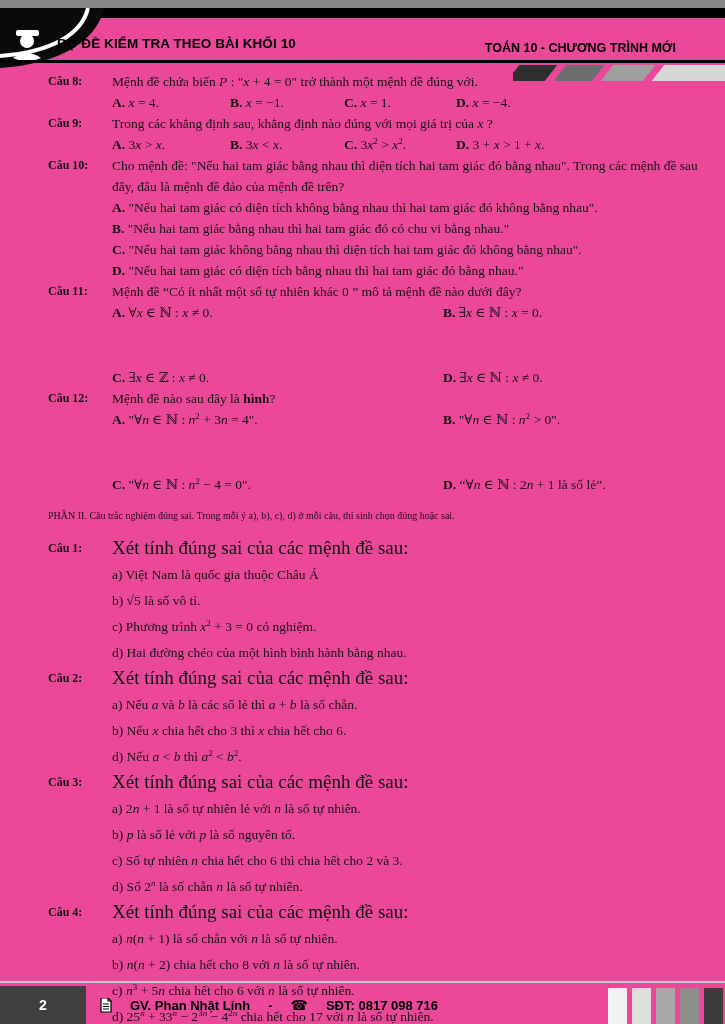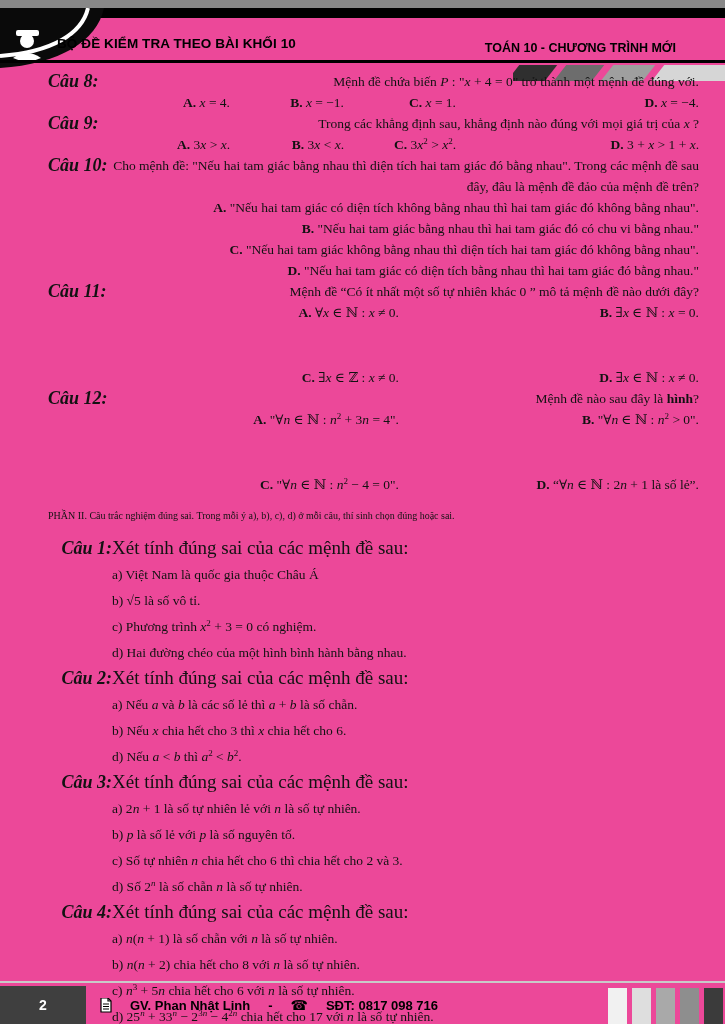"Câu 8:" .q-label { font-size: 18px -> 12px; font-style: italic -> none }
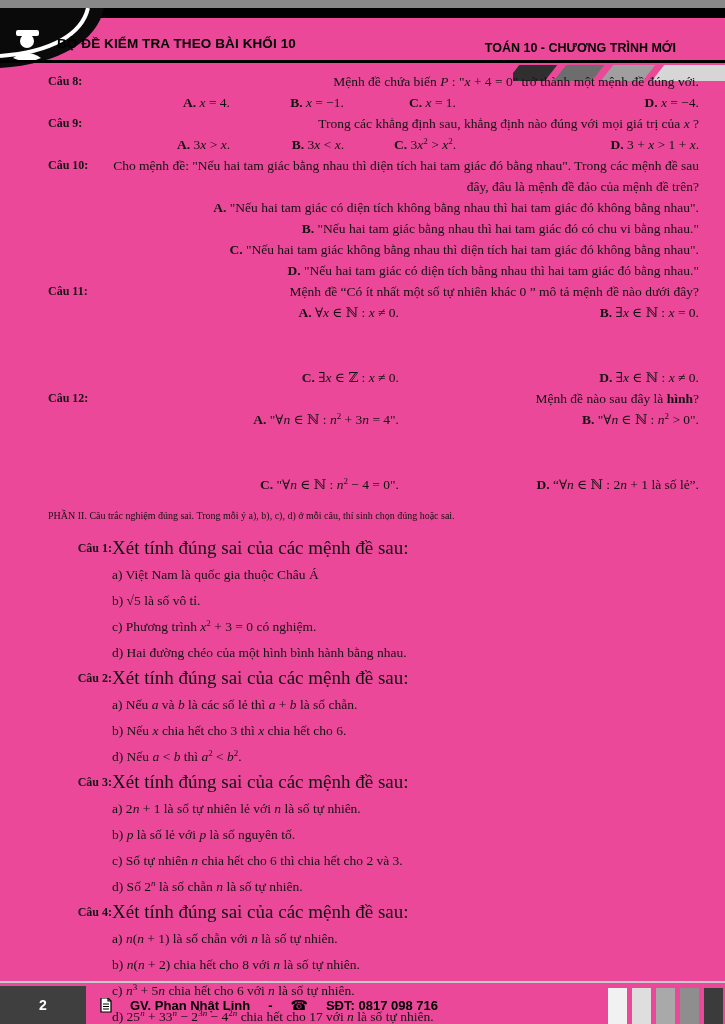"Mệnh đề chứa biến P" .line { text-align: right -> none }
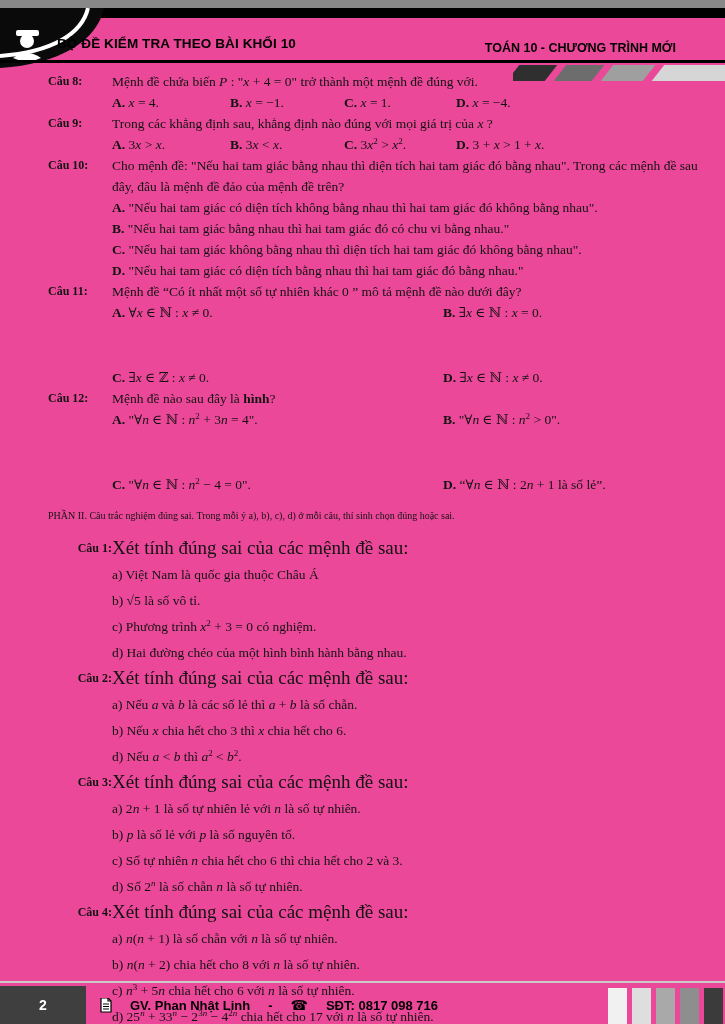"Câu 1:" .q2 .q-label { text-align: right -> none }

☆ ☆ ☆ ☆

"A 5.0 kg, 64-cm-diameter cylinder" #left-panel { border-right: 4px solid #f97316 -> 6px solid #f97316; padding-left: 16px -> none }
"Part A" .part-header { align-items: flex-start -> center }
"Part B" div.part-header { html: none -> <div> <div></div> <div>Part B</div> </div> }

☆ ☆ ☆ ☆

Task objective:
Look through the material above and print exactly the lines from the one containing "align-items: flex-start ->" to the one containing "html: none ->", both included, and nothing more.

Response to this exercise:
"Part A" .part-header { align-items: flex-start -> center }
"Part B" div.part-header { html: none -> <div> <div></div> <div>Part B</div> </div> }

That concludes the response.